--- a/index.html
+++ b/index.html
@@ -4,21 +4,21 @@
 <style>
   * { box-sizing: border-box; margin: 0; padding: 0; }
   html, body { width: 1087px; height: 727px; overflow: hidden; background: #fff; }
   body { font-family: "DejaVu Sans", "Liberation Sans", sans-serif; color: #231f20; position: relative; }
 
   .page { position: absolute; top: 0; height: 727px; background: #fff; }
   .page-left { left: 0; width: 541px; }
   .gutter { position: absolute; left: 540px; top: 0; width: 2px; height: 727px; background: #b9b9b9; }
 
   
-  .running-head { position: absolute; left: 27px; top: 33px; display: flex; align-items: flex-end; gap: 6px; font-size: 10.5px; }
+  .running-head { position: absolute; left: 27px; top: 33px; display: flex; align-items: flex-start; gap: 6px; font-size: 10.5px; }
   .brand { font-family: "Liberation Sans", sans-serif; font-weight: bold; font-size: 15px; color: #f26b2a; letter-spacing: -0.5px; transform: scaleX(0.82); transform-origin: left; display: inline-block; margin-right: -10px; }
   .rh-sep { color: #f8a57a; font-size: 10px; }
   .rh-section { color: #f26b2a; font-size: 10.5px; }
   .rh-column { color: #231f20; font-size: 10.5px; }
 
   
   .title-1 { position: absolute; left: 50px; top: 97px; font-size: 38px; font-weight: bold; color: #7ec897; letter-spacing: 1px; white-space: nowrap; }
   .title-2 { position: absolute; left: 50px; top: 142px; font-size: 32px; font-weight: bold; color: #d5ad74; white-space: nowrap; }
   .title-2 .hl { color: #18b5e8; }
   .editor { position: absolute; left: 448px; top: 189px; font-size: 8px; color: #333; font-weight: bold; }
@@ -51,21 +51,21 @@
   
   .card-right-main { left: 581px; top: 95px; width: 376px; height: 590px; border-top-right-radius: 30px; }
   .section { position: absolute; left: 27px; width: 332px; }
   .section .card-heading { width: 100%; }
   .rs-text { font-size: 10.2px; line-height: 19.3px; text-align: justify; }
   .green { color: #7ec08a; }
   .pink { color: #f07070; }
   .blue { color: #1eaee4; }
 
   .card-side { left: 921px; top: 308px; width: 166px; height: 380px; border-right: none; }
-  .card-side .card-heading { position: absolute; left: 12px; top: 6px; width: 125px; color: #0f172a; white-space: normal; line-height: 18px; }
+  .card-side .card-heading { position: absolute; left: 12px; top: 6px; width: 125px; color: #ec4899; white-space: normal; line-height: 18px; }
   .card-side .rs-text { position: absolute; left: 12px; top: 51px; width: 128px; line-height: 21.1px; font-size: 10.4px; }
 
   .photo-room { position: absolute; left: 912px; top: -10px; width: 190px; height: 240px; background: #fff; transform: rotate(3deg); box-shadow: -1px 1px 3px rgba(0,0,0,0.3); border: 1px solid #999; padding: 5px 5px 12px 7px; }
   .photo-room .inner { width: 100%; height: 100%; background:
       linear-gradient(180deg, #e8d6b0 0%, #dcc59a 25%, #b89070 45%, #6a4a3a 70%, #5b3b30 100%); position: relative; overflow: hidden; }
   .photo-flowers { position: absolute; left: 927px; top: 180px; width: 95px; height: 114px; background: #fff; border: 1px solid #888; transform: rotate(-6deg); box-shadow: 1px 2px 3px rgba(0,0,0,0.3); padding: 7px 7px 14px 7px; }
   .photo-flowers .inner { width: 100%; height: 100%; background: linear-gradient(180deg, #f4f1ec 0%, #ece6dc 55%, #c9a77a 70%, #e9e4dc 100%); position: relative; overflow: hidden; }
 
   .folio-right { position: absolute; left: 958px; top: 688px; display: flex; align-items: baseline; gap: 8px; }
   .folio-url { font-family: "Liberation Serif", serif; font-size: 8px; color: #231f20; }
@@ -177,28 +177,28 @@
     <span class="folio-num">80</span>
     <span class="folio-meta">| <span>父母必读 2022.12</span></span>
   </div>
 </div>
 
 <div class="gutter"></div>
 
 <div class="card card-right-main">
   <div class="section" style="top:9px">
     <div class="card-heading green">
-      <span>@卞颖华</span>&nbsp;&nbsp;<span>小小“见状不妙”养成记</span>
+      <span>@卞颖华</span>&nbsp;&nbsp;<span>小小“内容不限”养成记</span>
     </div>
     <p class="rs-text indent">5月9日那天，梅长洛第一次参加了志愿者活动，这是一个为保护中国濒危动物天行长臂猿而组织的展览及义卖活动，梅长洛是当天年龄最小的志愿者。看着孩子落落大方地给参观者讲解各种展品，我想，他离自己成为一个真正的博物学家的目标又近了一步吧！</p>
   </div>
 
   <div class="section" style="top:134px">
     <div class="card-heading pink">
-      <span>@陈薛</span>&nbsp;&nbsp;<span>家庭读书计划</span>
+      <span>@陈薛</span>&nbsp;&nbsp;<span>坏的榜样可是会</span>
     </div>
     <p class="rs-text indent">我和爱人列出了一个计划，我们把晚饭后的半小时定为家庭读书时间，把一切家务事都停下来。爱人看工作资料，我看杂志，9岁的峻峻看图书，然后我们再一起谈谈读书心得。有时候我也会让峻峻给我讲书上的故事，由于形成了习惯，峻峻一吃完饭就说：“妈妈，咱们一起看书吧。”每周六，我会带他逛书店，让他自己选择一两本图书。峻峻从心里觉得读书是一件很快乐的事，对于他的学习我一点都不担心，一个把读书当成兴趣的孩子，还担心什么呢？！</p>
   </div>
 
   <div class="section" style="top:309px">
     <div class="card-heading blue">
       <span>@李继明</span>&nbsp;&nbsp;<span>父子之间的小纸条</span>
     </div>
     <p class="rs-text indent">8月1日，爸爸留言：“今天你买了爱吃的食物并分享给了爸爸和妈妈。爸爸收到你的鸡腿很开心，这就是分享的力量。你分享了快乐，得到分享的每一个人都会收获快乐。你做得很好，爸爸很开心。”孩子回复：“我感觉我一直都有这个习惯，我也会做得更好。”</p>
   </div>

------------------------------------------------

→ Exercise requirements: Output the records exactly, so that each line matches what was given.

→ Answer for the task:
--- a/index.html
+++ b/index.html
@@ -4,21 +4,21 @@
 <style>
   * { box-sizing: border-box; margin: 0; padding: 0; }
   html, body { width: 1087px; height: 727px; overflow: hidden; background: #fff; }
   body { font-family: "DejaVu Sans", "Liberation Sans", sans-serif; color: #231f20; position: relative; }
 
   .page { position: absolute; top: 0; height: 727px; background: #fff; }
   .page-left { left: 0; width: 541px; }
   .gutter { position: absolute; left: 540px; top: 0; width: 2px; height: 727px; background: #b9b9b9; }
 
   
-  .running-head { position: absolute; left: 27px; top: 33px; display: flex; align-items: flex-end; gap: 6px; font-size: 10.5px; }
+  .running-head { position: absolute; left: 27px; top: 33px; display: flex; align-items: flex-start; gap: 6px; font-size: 10.5px; }
   .brand { font-family: "Liberation Sans", sans-serif; font-weight: bold; font-size: 15px; color: #f26b2a; letter-spacing: -0.5px; transform: scaleX(0.82); transform-origin: left; display: inline-block; margin-right: -10px; }
   .rh-sep { color: #f8a57a; font-size: 10px; }
   .rh-section { color: #f26b2a; font-size: 10.5px; }
   .rh-column { color: #231f20; font-size: 10.5px; }
 
   
   .title-1 { position: absolute; left: 50px; top: 97px; font-size: 38px; font-weight: bold; color: #7ec897; letter-spacing: 1px; white-space: nowrap; }
   .title-2 { position: absolute; left: 50px; top: 142px; font-size: 32px; font-weight: bold; color: #d5ad74; white-space: nowrap; }
   .title-2 .hl { color: #18b5e8; }
   .editor { position: absolute; left: 448px; top: 189px; font-size: 8px; color: #333; font-weight: bold; }
@@ -51,21 +51,21 @@
   
   .card-right-main { left: 581px; top: 95px; width: 376px; height: 590px; border-top-right-radius: 30px; }
   .section { position: absolute; left: 27px; width: 332px; }
   .section .card-heading { width: 100%; }
   .rs-text { font-size: 10.2px; line-height: 19.3px; text-align: justify; }
   .green { color: #7ec08a; }
   .pink { color: #f07070; }
   .blue { color: #1eaee4; }
 
   .card-side { left: 921px; top: 308px; width: 166px; height: 380px; border-right: none; }
-  .card-side .card-heading { position: absolute; left: 12px; top: 6px; width: 125px; color: #0f172a; white-space: normal; line-height: 18px; }
+  .card-side .card-heading { position: absolute; left: 12px; top: 6px; width: 125px; color: #ec4899; white-space: normal; line-height: 18px; }
   .card-side .rs-text { position: absolute; left: 12px; top: 51px; width: 128px; line-height: 21.1px; font-size: 10.4px; }
 
   .photo-room { position: absolute; left: 912px; top: -10px; width: 190px; height: 240px; background: #fff; transform: rotate(3deg); box-shadow: -1px 1px 3px rgba(0,0,0,0.3); border: 1px solid #999; padding: 5px 5px 12px 7px; }
   .photo-room .inner { width: 100%; height: 100%; background:
       linear-gradient(180deg, #e8d6b0 0%, #dcc59a 25%, #b89070 45%, #6a4a3a 70%, #5b3b30 100%); position: relative; overflow: hidden; }
   .photo-flowers { position: absolute; left: 927px; top: 180px; width: 95px; height: 114px; background: #fff; border: 1px solid #888; transform: rotate(-6deg); box-shadow: 1px 2px 3px rgba(0,0,0,0.3); padding: 7px 7px 14px 7px; }
   .photo-flowers .inner { width: 100%; height: 100%; background: linear-gradient(180deg, #f4f1ec 0%, #ece6dc 55%, #c9a77a 70%, #e9e4dc 100%); position: relative; overflow: hidden; }
 
   .folio-right { position: absolute; left: 958px; top: 688px; display: flex; align-items: baseline; gap: 8px; }
   .folio-url { font-family: "Liberation Serif", serif; font-size: 8px; color: #231f20; }
@@ -177,28 +177,28 @@
     <span class="folio-num">80</span>
     <span class="folio-meta">| <span>父母必读 2022.12</span></span>
   </div>
 </div>
 
 <div class="gutter"></div>
 
 <div class="card card-right-main">
   <div class="section" style="top:9px">
     <div class="card-heading green">
-      <span>@卞颖华</span>&nbsp;&nbsp;<span>小小“见状不妙”养成记</span>
+      <span>@卞颖华</span>&nbsp;&nbsp;<span>小小“内容不限”养成记</span>
     </div>
     <p class="rs-text indent">5月9日那天，梅长洛第一次参加了志愿者活动，这是一个为保护中国濒危动物天行长臂猿而组织的展览及义卖活动，梅长洛是当天年龄最小的志愿者。看着孩子落落大方地给参观者讲解各种展品，我想，他离自己成为一个真正的博物学家的目标又近了一步吧！</p>
   </div>
 
   <div class="section" style="top:134px">
     <div class="card-heading pink">
-      <span>@陈薛</span>&nbsp;&nbsp;<span>家庭读书计划</span>
+      <span>@陈薛</span>&nbsp;&nbsp;<span>坏的榜样可是会</span>
     </div>
     <p class="rs-text indent">我和爱人列出了一个计划，我们把晚饭后的半小时定为家庭读书时间，把一切家务事都停下来。爱人看工作资料，我看杂志，9岁的峻峻看图书，然后我们再一起谈谈读书心得。有时候我也会让峻峻给我讲书上的故事，由于形成了习惯，峻峻一吃完饭就说：“妈妈，咱们一起看书吧。”每周六，我会带他逛书店，让他自己选择一两本图书。峻峻从心里觉得读书是一件很快乐的事，对于他的学习我一点都不担心，一个把读书当成兴趣的孩子，还担心什么呢？！</p>
   </div>
 
   <div class="section" style="top:309px">
     <div class="card-heading blue">
       <span>@李继明</span>&nbsp;&nbsp;<span>父子之间的小纸条</span>
     </div>
     <p class="rs-text indent">8月1日，爸爸留言：“今天你买了爱吃的食物并分享给了爸爸和妈妈。爸爸收到你的鸡腿很开心，这就是分享的力量。你分享了快乐，得到分享的每一个人都会收获快乐。你做得很好，爸爸很开心。”孩子回复：“我感觉我一直都有这个习惯，我也会做得更好。”</p>
   </div>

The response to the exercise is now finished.